November 17, 2020
Staff Accomplishment

Drgoňa and Vrabie Earn Best Paper Award at Dynamic Systems and Control Conference

PNNL data scientists are developing advanced building control systems using model predictive control

portrait of a woman and man

Photos by Andrea Starr | Pacific Northwest National Laboratory

Buildings consume about 40 percent of the world’s energy, mainly for heating, cooling, ventilation, and air conditioning. This energy consumption produces about 18 percent of world’s greenhouse gas emissions.

A 2010 analysis revealed advanced optimal control of building systems could reduce emissions from the building sector by almost 30 percent. But designing advanced control for multistory buildings is so complex that these systems are designed one building at a time.

Standard advanced control systems based on model predictive control (MPC) include representations for each aspect of building controlincluding the envelope structure, mechanical systems, and influences from weather or occupancy. However, the design of physics-based models for MPC can take up to several months and requires significant expertise.

“This level of customization means that the cost of producing a control system outweighs any savings,” said Ján Drgoňa, data scientist at Pacific Northwest National Laboratory (PNNL).

Data scientists Drgoňa and Draguna Vrabie are developing control systems using deep learning and physics simulations to make implementation easier and more cost-effective. In a recent, award-wining paper, they scaled up their approach to demonstrate implementation costs savings for a large office building. In particular, they used building simulations and neural networks to imitate computationally expensive MPC in a way that significantly reduced the computational effort.
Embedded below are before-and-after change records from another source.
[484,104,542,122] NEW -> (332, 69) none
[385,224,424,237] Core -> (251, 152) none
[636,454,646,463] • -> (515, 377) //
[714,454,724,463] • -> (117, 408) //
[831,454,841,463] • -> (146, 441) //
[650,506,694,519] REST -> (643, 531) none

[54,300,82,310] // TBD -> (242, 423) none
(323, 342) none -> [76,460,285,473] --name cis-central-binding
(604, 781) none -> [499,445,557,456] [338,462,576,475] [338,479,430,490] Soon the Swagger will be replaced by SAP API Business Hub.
Their paper, written in collaboration Lieve Helson, at KU Leuven in Belgium, titled “Cutting the Deployment Costs of Physics-Based MPC in Buildings by Simulation-Based Imitation Learning" won the Dynamic Systems & Control Division Energy Systems Technical Committee best paper award at a recent conference. The Dynamics Systems & Control Conference 2020, sponsored by the American Society of Mechanical Engineers, was held October 5-7.

In their current follow up work, the researchers go one step further to represent, not only controls, but all building systems by physics-constrained deep learning. These physics-inspired neural networks can incorporate physical reality by design without the need for imitating expensive simulations. The ability to respect physical laws is something that was not possible before when using classical neural networks. Additionally, thanks to its data-driven nature, this novel control method can adapt in real-time to arbitrary scenarios. This means it could be used as a generic control system for any building.
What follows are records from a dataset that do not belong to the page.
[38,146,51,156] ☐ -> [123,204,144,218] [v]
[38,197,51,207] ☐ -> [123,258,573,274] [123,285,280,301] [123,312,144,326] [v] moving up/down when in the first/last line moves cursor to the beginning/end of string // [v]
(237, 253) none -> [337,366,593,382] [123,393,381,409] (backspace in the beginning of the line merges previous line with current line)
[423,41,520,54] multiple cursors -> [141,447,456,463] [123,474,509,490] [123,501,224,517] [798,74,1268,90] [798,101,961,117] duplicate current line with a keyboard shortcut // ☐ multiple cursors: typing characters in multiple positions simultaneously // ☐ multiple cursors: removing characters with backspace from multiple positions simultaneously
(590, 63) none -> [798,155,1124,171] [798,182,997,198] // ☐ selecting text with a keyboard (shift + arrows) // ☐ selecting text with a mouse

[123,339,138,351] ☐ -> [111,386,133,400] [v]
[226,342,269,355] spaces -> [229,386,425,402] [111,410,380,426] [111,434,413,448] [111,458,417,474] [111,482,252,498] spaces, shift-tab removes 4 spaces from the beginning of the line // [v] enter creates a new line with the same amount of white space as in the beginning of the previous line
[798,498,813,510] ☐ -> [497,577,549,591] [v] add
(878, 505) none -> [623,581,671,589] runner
“It is like replacing an army of experts with an artificial intelligence agent specifically wired to design and optimize advanced controls for all kinds of building energy systems,” Drgoňa said.

Drgoňa and Vrabie, along with nine colleagues from Lawrence Berkeley National Laboratory, industry, and academia around the world, recently reviewed the state-of-the-art methods in model predictive control in the peer-reviewed journal Annual Reviews in Control.